::: Material for the task
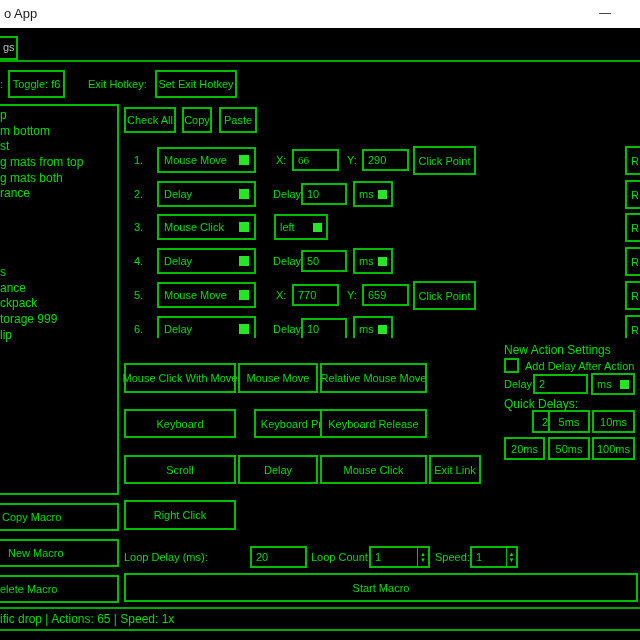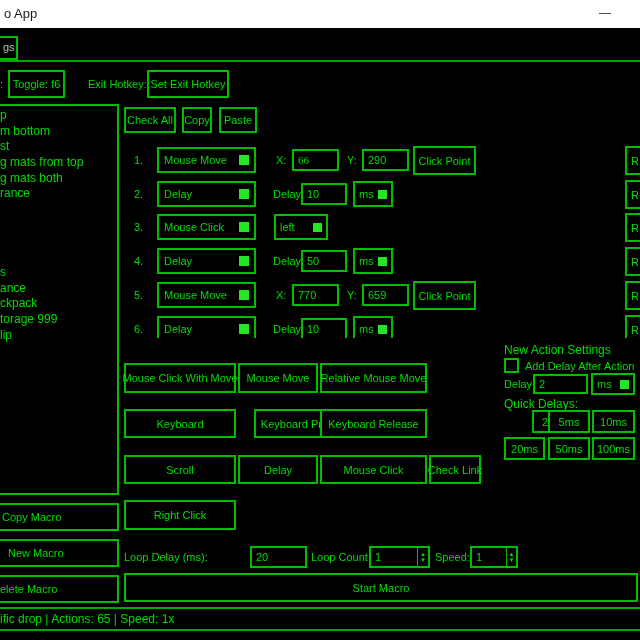--- a/index.html
+++ b/index.html
@@ -48,7 +48,7 @@
     <span>Toggle: f6</span>
   </div>
   <span class="lbl" style="left:88px;top:78px;">Exit Hotkey:</span>
-  <div class="btn" style="left:147px;top:70px;width:82px;height:28px;">
+  <div class="btn" style="left:155px;top:70px;width:82px;height:28px;">
     <span>Set Exit Hotkey</span>
   </div>
 

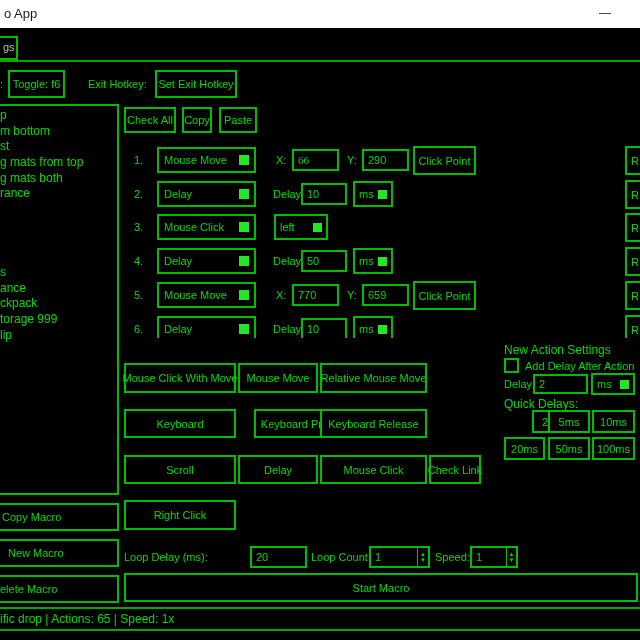--- a/index.html
+++ b/index.html
@@ -220,7 +220,7 @@
       <span>Mouse Click</span>
     </div>
   <div class="btn" style="left:429px;top:455px;width:52px;height:29px;">
-      <span>Check Link</span>
+      <span>Exit Link</span>
     </div>
 
   <div class="btn" style="left:124px;top:500px;width:112px;height:30px;">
::::::
:: Problem to work on ::
Search the data above for the string "Link" and return every line that has it.

:: Task answer ::
-      <span>Check Link</span>
+      <span>Exit Link</span>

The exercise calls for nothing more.